I heard on the radio that a new study reports that watching birds for a short period of time can lower a human being’s stress level by almost 90 percent during the moment of observation. I know this study’s finding to be completely true in my life.

Pelicans, gulls, hummingbirds, chickadees, finches, bald eagles, crows, morning doves, sandpipers, sanderlings, barn and sea swallows, ravens, robins, cormorants, blue herons, geese. Even those pesky terns!

I’ve communed with all these birds in recent months. I’ve spent hours observing them and tossing them bits of breakfast. Many of those encounters have been documented on this blog. My bird metaphors are alive and well. Birds are flying with and through me.

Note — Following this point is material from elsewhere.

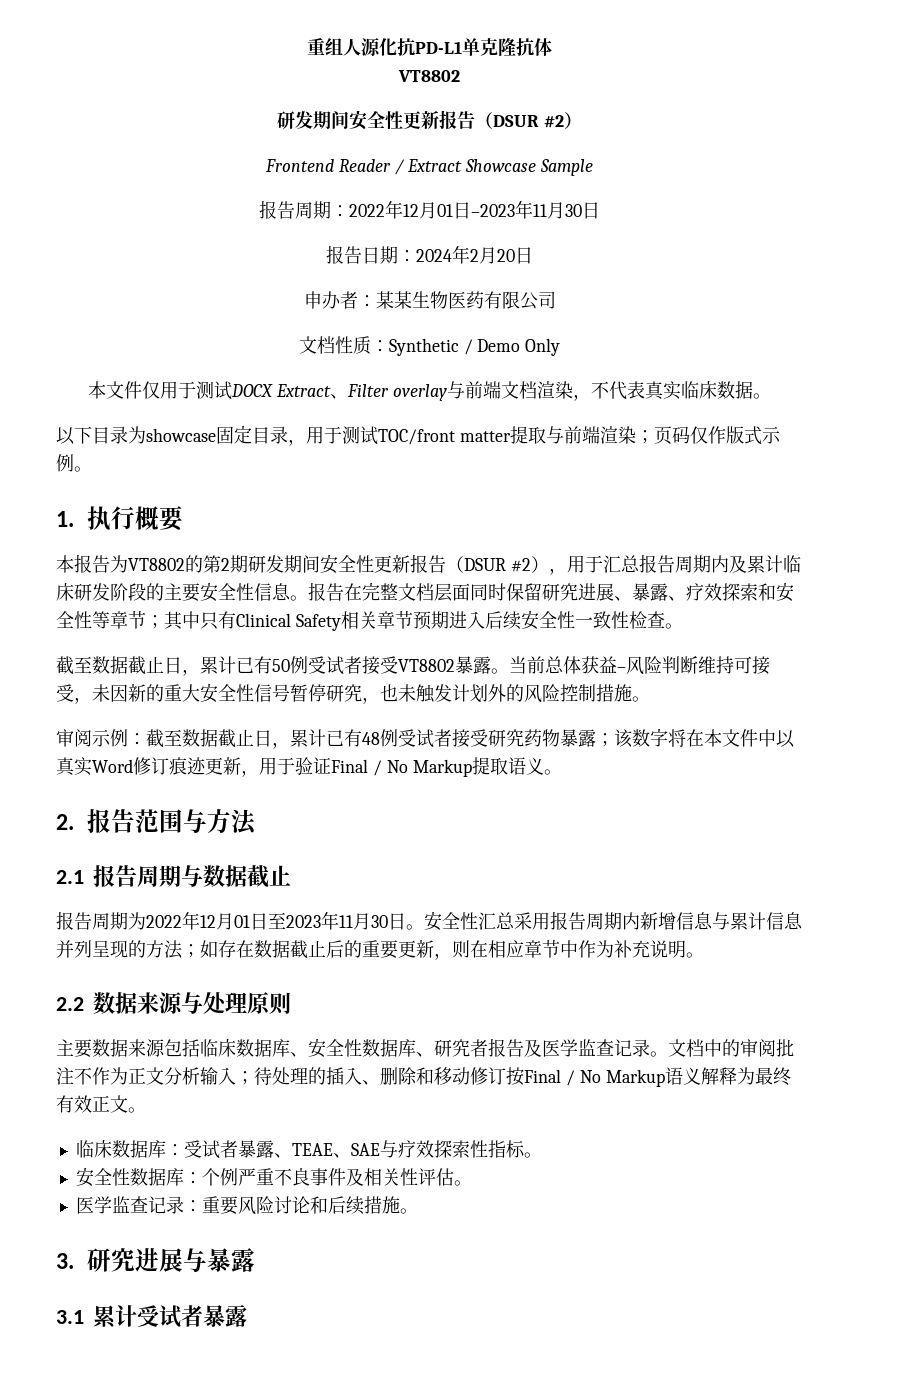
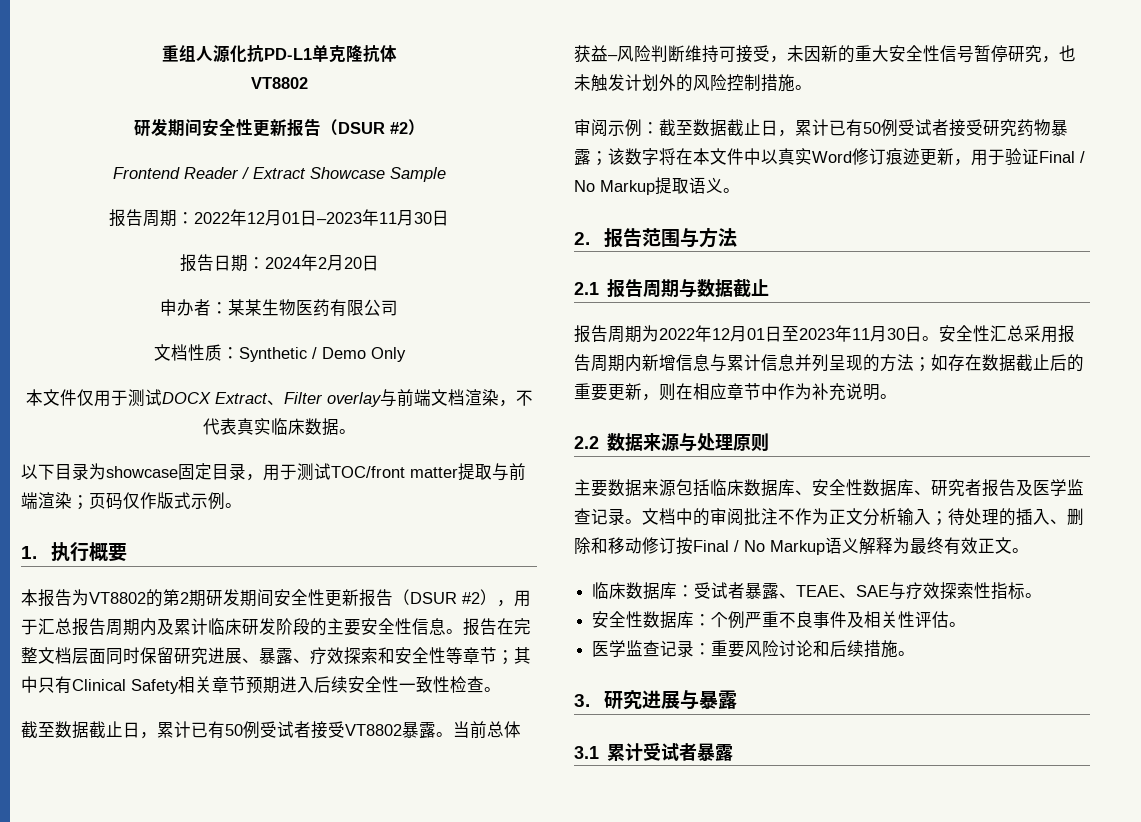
- 审阅示例：截至数据截止日，累计已有48例受试者接受研究药物暴露；该数字将在本文件中以真实Word修订痕迹更新，用于验证Final / No Markup提取语义。
+ 审阅示例：截至数据截止日，累计已有50例受试者接受研究药物暴露；该数字将在本文件中以真实Word修订痕迹更新，用于验证Final / No Markup提取语义。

I never really paid attention to birds until I moved to the Oregon Coast. I never noticed their individuality. I would have never tattooed birds on my upper arm. I would have never truly appreciated Steve Miller’s “Fly Like an Eagle.”

It must be terrible to live where there are no birds to notice or people don’t notice birds. One has to believe that current politicians don’t notice birds. If they did, our country might be a lot different.

I once saw a standoff between a raven and squirrel. It was over fast food fries and the remains of a kale shake! They really stared each other down and squawked their respective blustering noises. Eventually, they settled up and each got something.

A hummingbird just whizzed by as I wrote this. They somehow find sustenance in the dead flowers of fall.

I once owned a Western shirt with birds on it. I got rid of it. I want it back.

What are the birds in your lives? I’d like to live in a home that attracts many more birds than the one I own now. Too many cats around.

My ex-wife was a woman of ravens and owls. Those were her birds. I once saw her rescue a tiny burrowing owl who knocked himself out by flying into our living room window. The owl came to his senses in a shoe box full of cotton and then flew away into the sky.

I put together a writing workshop called Birds and Metaphors. I haven’t taught it in ten years. It’s time to dust it off.